### Task brief
Taking the line with "- check running images" as the first and the line with "docker pull mcr.microsoft.com/mssql/server:1.1.1" as the last, set down exactly every line in that range from the entries below, and no more.

==== Material shown

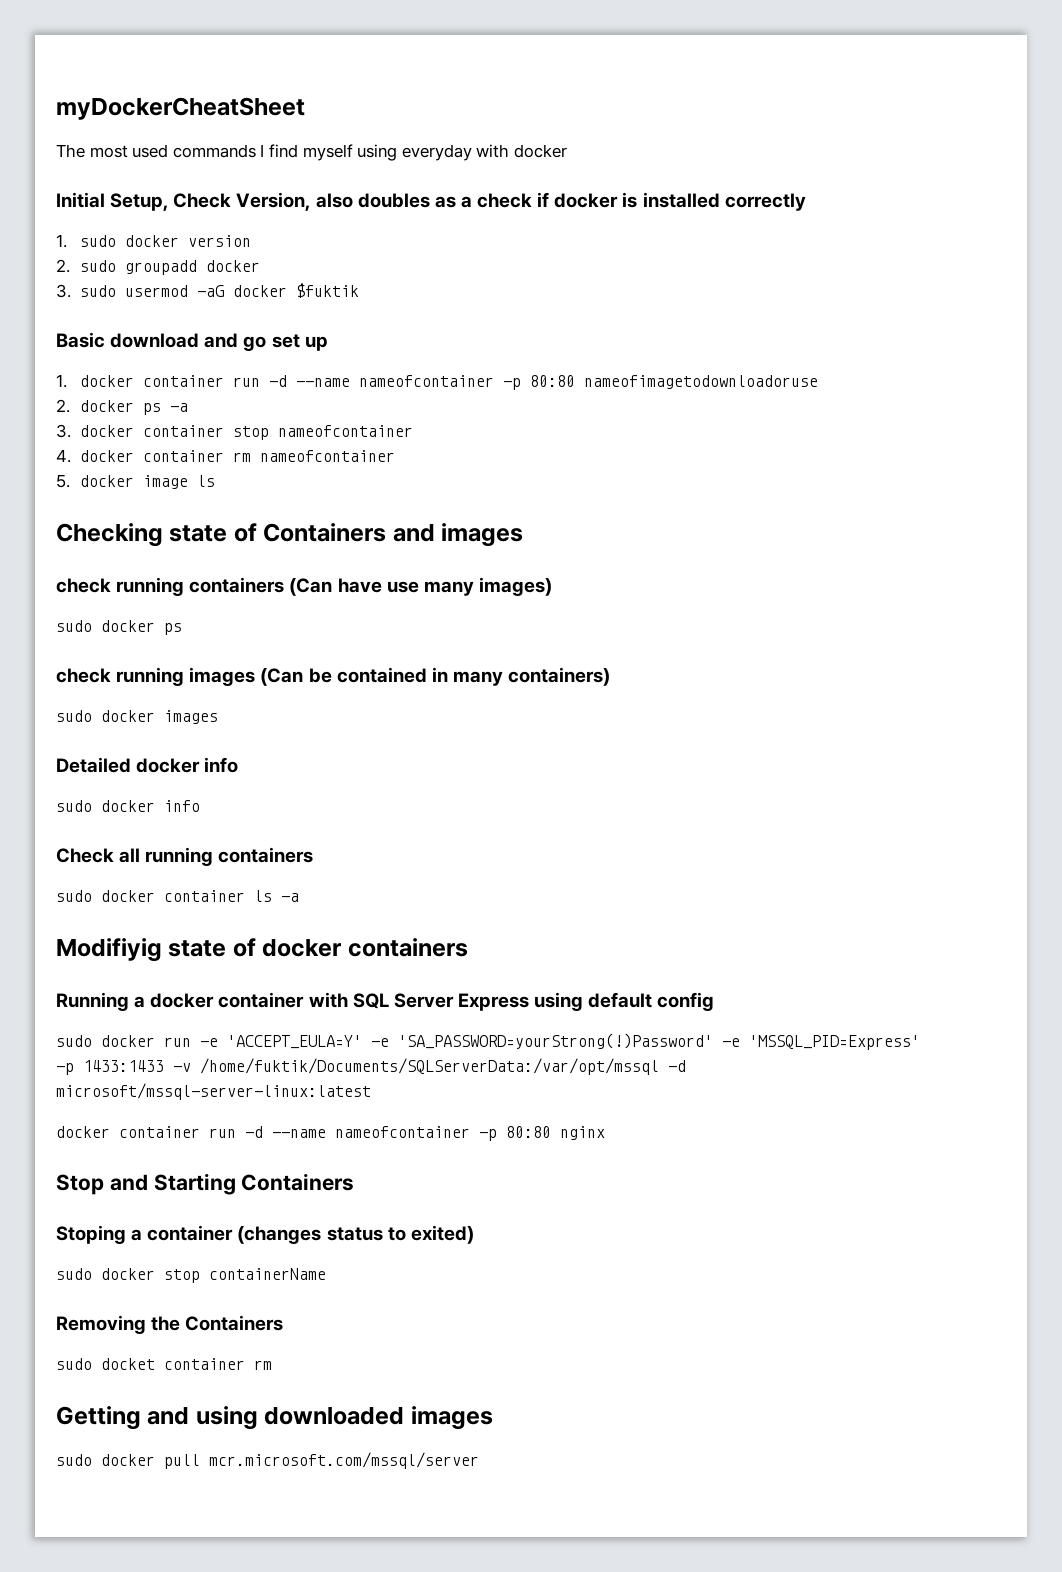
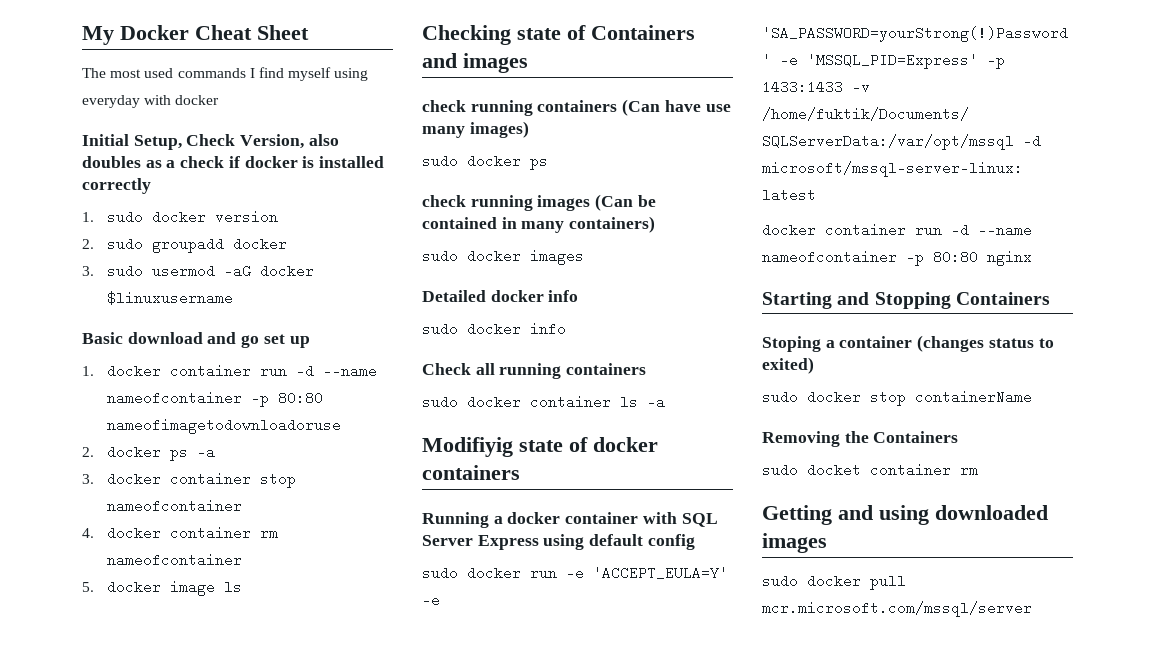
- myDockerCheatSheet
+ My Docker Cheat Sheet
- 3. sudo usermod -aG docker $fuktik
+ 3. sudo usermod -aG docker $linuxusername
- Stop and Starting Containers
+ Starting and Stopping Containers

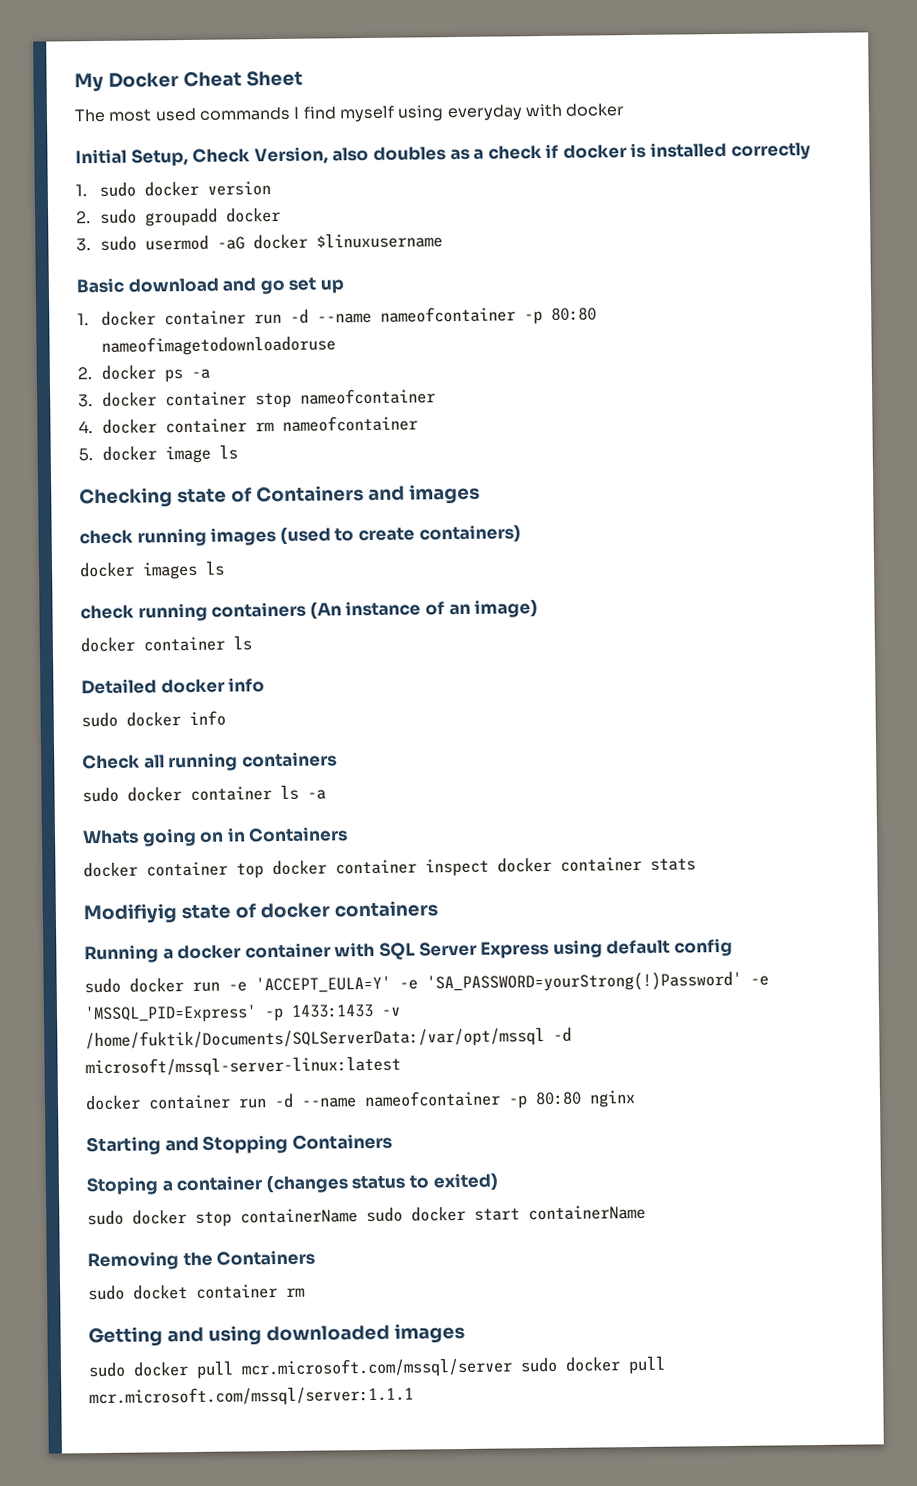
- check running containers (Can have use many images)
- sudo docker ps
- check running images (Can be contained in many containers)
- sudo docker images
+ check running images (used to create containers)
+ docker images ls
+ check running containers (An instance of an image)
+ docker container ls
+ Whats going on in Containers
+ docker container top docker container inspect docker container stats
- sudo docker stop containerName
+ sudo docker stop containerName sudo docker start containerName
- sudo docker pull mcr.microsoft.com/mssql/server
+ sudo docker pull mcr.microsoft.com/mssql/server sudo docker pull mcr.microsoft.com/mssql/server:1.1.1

========
==== Material shown

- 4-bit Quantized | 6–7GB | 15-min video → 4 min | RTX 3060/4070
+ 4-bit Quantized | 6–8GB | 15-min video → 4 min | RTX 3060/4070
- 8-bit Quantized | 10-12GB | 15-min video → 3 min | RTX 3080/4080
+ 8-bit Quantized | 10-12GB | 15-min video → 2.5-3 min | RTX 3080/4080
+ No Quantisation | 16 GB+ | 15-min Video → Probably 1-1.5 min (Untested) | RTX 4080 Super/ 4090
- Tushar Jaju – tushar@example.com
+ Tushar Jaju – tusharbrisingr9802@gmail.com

========
==== Material shown

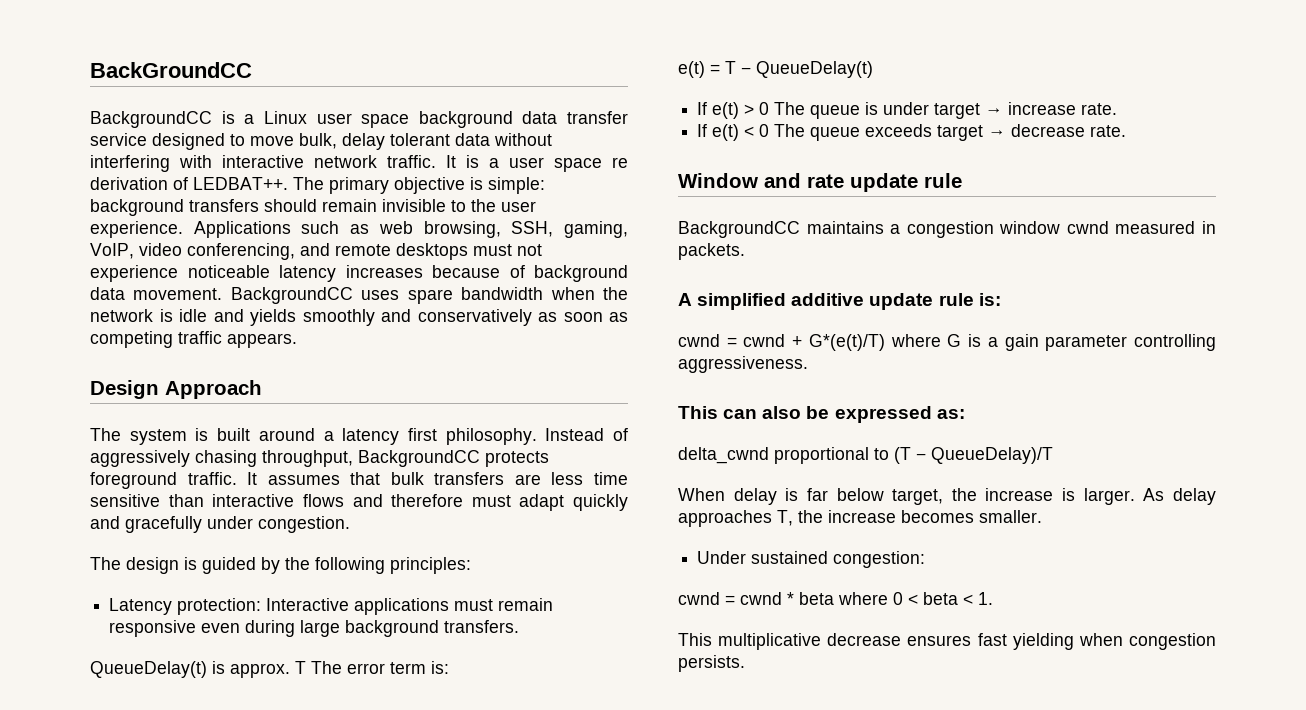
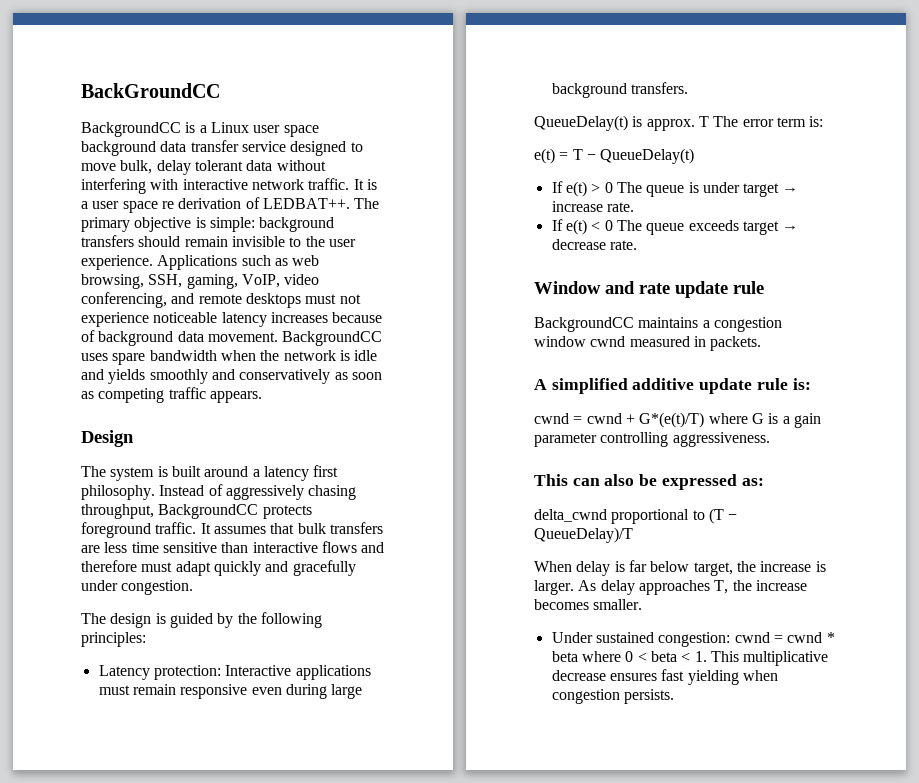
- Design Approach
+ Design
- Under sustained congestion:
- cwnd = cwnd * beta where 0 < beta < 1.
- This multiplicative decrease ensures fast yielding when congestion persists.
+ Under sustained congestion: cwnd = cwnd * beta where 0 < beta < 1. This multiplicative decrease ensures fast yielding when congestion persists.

========

### Answer box
- check running images (Can be contained in many containers)
- sudo docker images
+ check running images (used to create containers)
+ docker images ls
+ check running containers (An instance of an image)
+ docker container ls
+ Whats going on in Containers
+ docker container top docker container inspect docker container stats
- sudo docker stop containerName
+ sudo docker stop containerName sudo docker start containerName
- sudo docker pull mcr.microsoft.com/mssql/server
+ sudo docker pull mcr.microsoft.com/mssql/server sudo docker pull mcr.microsoft.com/mssql/server:1.1.1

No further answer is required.